◆ **EXERCISE**
Leave out the pictures, and retype the remaining data exactly.

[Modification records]
--------------------------------------------------
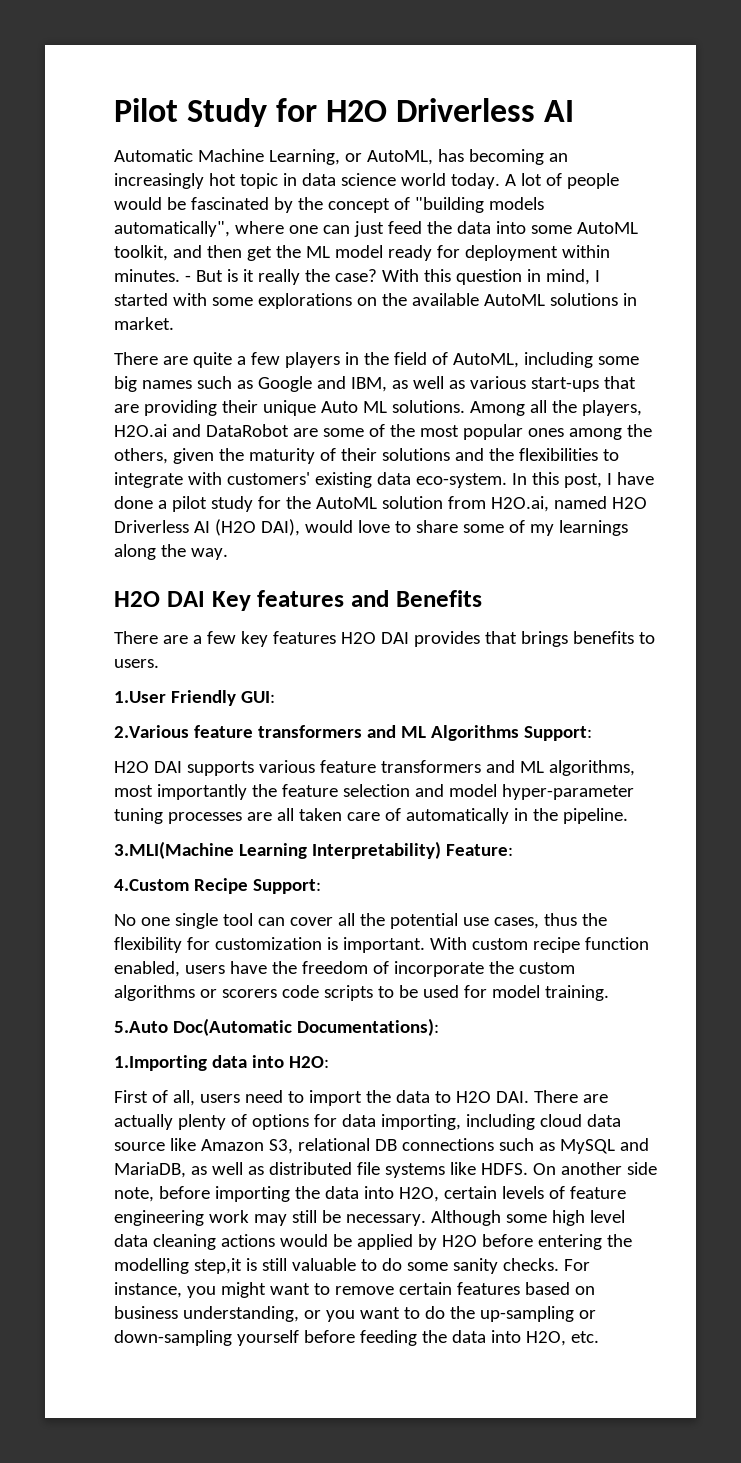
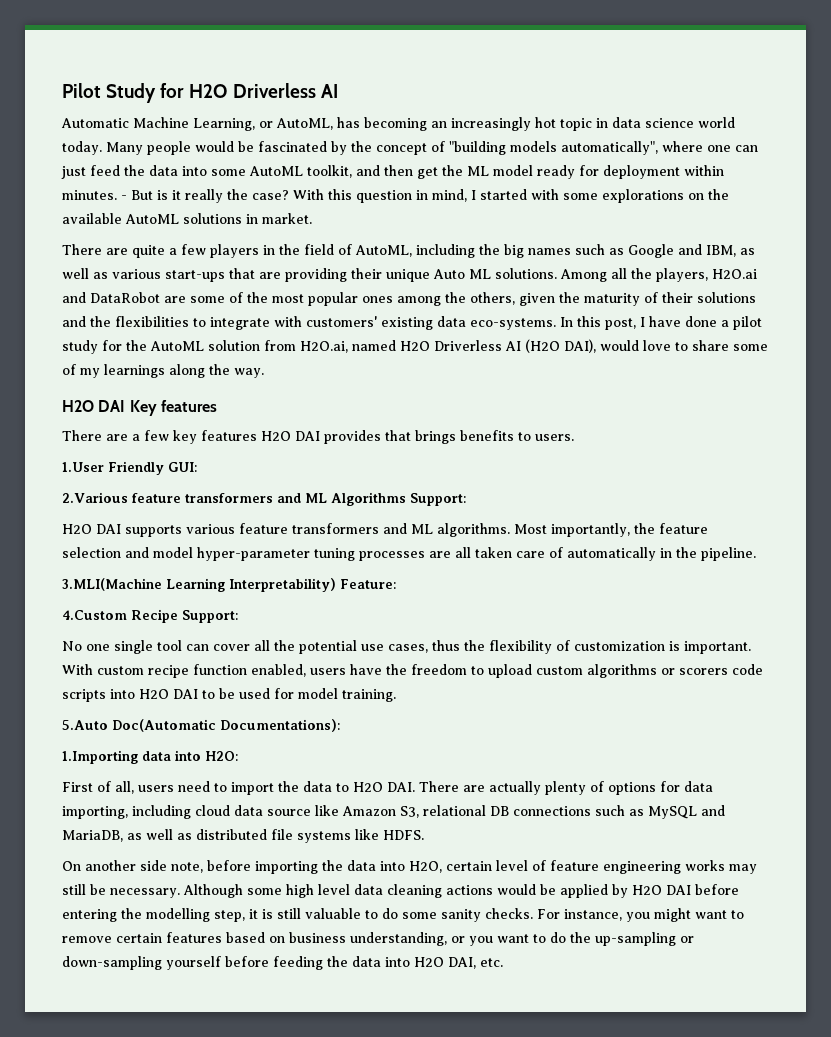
- A lot of people would be fascinated by the concept of "building models automatically", where one can just feed the data into some AutoML toolkit, and then get the ML model ready for deployment within minutes.
+ Many people would be fascinated by the concept of "building models automatically", where one can just feed the data into some AutoML toolkit, and then get the ML model ready for deployment within minutes.
- There are quite a few players in the field of AutoML, including some big names such as Google and IBM, as well as various start-ups that are providing their unique Auto ML solutions.
+ There are quite a few players in the field of AutoML, including the big names such as Google and IBM, as well as various start-ups that are providing their unique Auto ML solutions.
- Among all the players, H2O.ai and DataRobot are some of the most popular ones among the others, given the maturity of their solutions and the flexibilities to integrate with customers' existing data eco-system.
+ Among all the players, H2O.ai and DataRobot are some of the most popular ones among the others, given the maturity of their solutions and the flexibilities to integrate with customers' existing data eco-systems.
- H2O DAI Key features and Benefits
+ H2O DAI Key features
- H2O DAI supports various feature transformers and ML algorithms, most importantly the feature selection and model hyper-parameter tuning processes are all taken care of automatically in the pipeline.
+ H2O DAI supports various feature transformers and ML algorithms. Most importantly, the feature selection and model hyper-parameter tuning processes are all taken care of automatically in the pipeline.
- No one single tool can cover all the potential use cases, thus the flexibility for customization is important.
+ No one single tool can cover all the potential use cases, thus the flexibility of customization is important.
- With custom recipe function enabled, users have the freedom of incorporate the custom algorithms or scorers code scripts to be used for model training.
+ With custom recipe function enabled, users have the freedom to upload custom algorithms or scorers code scripts into H2O DAI to be used for model training.
- First of all, users need to import the data to H2O DAI. There are actually plenty of options for data importing, including cloud data source like Amazon S3, relational DB connections such as MySQL and MariaDB, as well as distributed file systems like HDFS. On another side note, before importing the data into H2O, certain levels of feature engineering work may still be necessary.
+ First of all, users need to import the data to H2O DAI. There are actually plenty of options for data importing, including cloud data source like Amazon S3, relational DB connections such as MySQL and MariaDB, as well as distributed file systems like HDFS.
+ On another side note, before importing the data into H2O, certain level of feature engineering works may still be necessary.
- Although some high level data cleaning actions would be applied by H2O before entering the modelling step,it is still valuable to do some sanity checks.
+ Although some high level data cleaning actions would be applied by H2O DAI before entering the modelling step, it is still valuable to do some sanity checks.
- For instance, you might want to remove certain features based on business understanding, or you want to do the up-sampling or down-sampling yourself before feeding the data into H2O, etc.
+ For instance, you might want to remove certain features based on business understanding, or you want to do the up-sampling or down-sampling yourself before feeding the data into H2O DAI, etc.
--------------------------------------------------
◆ **SOLUTION FOR THIS PROBLEM**
- A lot of people would be fascinated by the concept of "building models automatically", where one can just feed the data into some AutoML toolkit, and then get the ML model ready for deployment within minutes.
+ Many people would be fascinated by the concept of "building models automatically", where one can just feed the data into some AutoML toolkit, and then get the ML model ready for deployment within minutes.
- There are quite a few players in the field of AutoML, including some big names such as Google and IBM, as well as various start-ups that are providing their unique Auto ML solutions.
+ There are quite a few players in the field of AutoML, including the big names such as Google and IBM, as well as various start-ups that are providing their unique Auto ML solutions.
- Among all the players, H2O.ai and DataRobot are some of the most popular ones among the others, given the maturity of their solutions and the flexibilities to integrate with customers' existing data eco-system.
+ Among all the players, H2O.ai and DataRobot are some of the most popular ones among the others, given the maturity of their solutions and the flexibilities to integrate with customers' existing data eco-systems.
- H2O DAI Key features and Benefits
+ H2O DAI Key features
- H2O DAI supports various feature transformers and ML algorithms, most importantly the feature selection and model hyper-parameter tuning processes are all taken care of automatically in the pipeline.
+ H2O DAI supports various feature transformers and ML algorithms. Most importantly, the feature selection and model hyper-parameter tuning processes are all taken care of automatically in the pipeline.
- No one single tool can cover all the potential use cases, thus the flexibility for customization is important.
+ No one single tool can cover all the potential use cases, thus the flexibility of customization is important.
- With custom recipe function enabled, users have the freedom of incorporate the custom algorithms or scorers code scripts to be used for model training.
+ With custom recipe function enabled, users have the freedom to upload custom algorithms or scorers code scripts into H2O DAI to be used for model training.
- First of all, users need to import the data to H2O DAI. There are actually plenty of options for data importing, including cloud data source like Amazon S3, relational DB connections such as MySQL and MariaDB, as well as distributed file systems like HDFS. On another side note, before importing the data into H2O, certain levels of feature engineering work may still be necessary.
+ First of all, users need to import the data to H2O DAI. There are actually plenty of options for data importing, including cloud data source like Amazon S3, relational DB connections such as MySQL and MariaDB, as well as distributed file systems like HDFS.
+ On another side note, before importing the data into H2O, certain level of feature engineering works may still be necessary.
- Although some high level data cleaning actions would be applied by H2O before entering the modelling step,it is still valuable to do some sanity checks.
+ Although some high level data cleaning actions would be applied by H2O DAI before entering the modelling step, it is still valuable to do some sanity checks.
- For instance, you might want to remove certain features based on business understanding, or you want to do the up-sampling or down-sampling yourself before feeding the data into H2O, etc.
+ For instance, you might want to remove certain features based on business understanding, or you want to do the up-sampling or down-sampling yourself before feeding the data into H2O DAI, etc.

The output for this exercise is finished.